*** Records for the task Section Begins ***
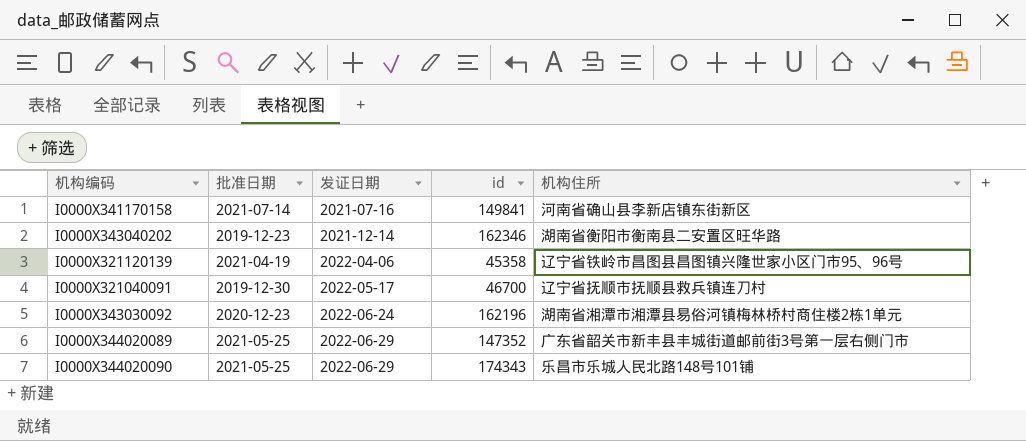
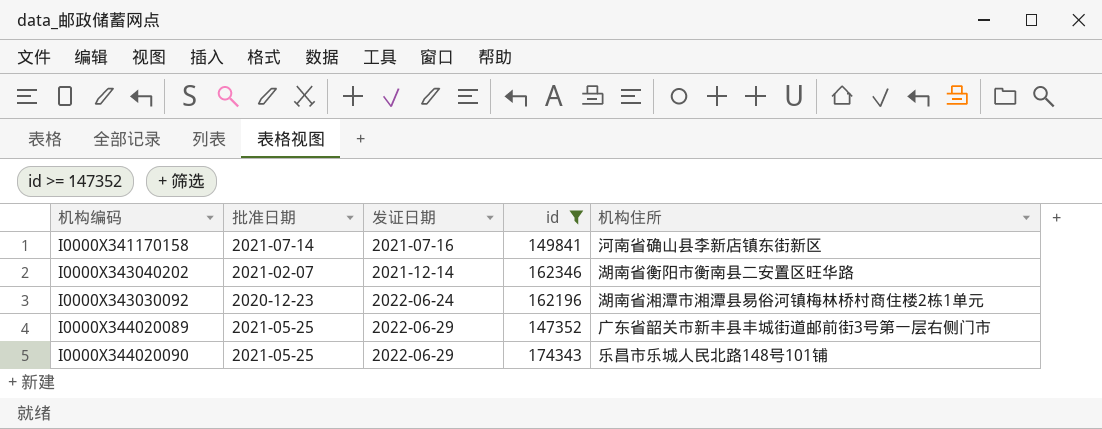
filter: none -> id >= 147352
I0000X343040202 | 批准日期: 2019-12-23 -> 2021-02-07

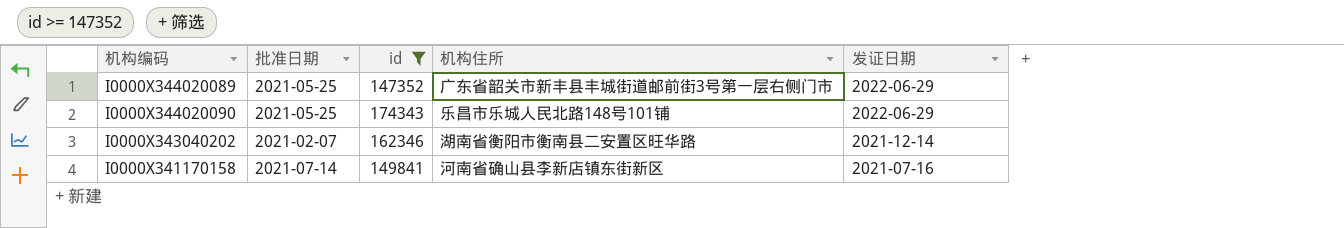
row order: 发证日期 ascending -> 发证日期 descending
column 发证日期 | position: 3 -> 5
row I0000X343030092: 2020-12-23 | 2022-06-24 | 162196 | 湖南省湘潭市湘潭县易俗河镇梅林桥村商住楼2栋1单元 -> none

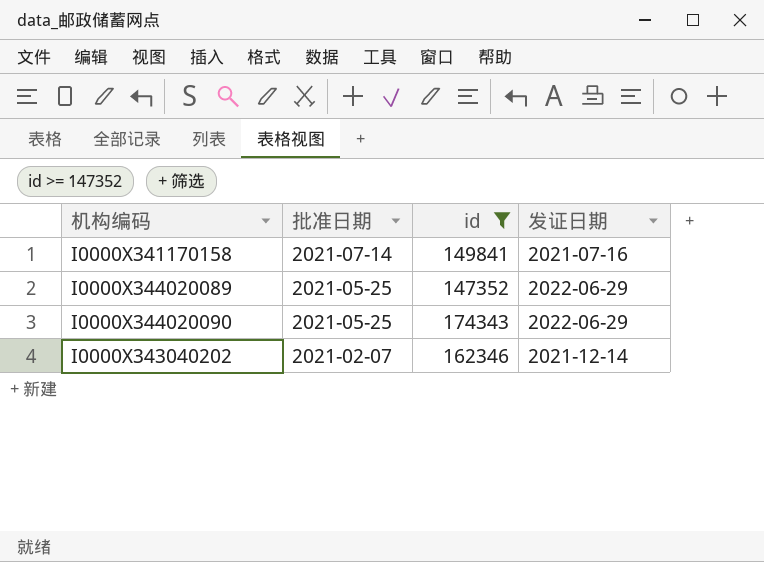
row order: 发证日期 descending -> 批准日期 descending
column 机构住所 | position: 4 -> none

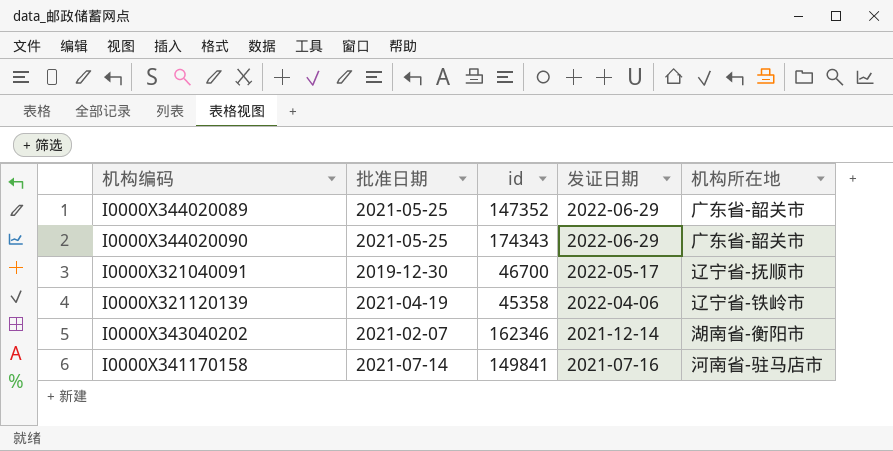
filter: id >= 147352 -> none
row order: 批准日期 descending -> 发证日期 descending
column 机构所在地 | position: none -> 5

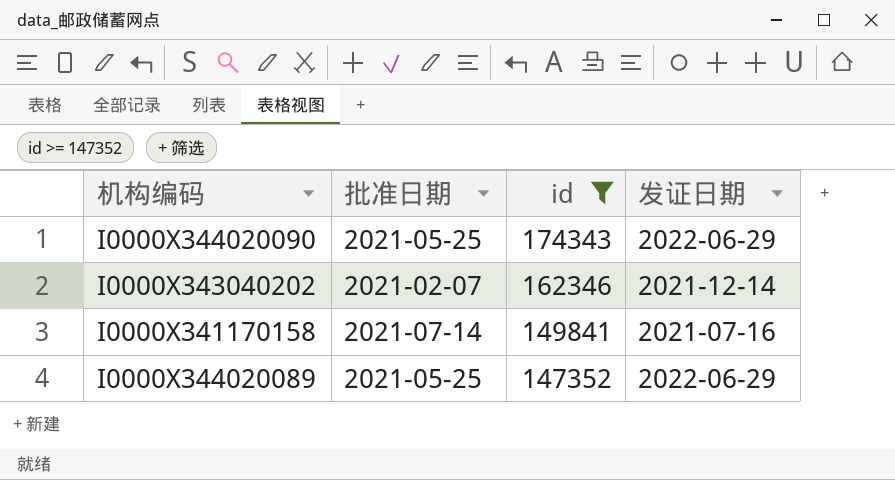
filter: none -> id >= 147352
row order: 发证日期 descending -> id descending
column 机构所在地 | position: 5 -> none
*** Records for the task Section Ends ***
• **To do**
Repeat the lines exactly as they stand, from the opening line of the data through the line with "row I0000X343030092: 2020-12-23". Pictures stay out of the copy.

• **Solution to this exercise**
filter: none -> id >= 147352
I0000X343040202 | 批准日期: 2019-12-23 -> 2021-02-07

row order: 发证日期 ascending -> 发证日期 descending
column 发证日期 | position: 3 -> 5
row I0000X343030092: 2020-12-23 | 2022-06-24 | 162196 | 湖南省湘潭市湘潭县易俗河镇梅林桥村商住楼2栋1单元 -> none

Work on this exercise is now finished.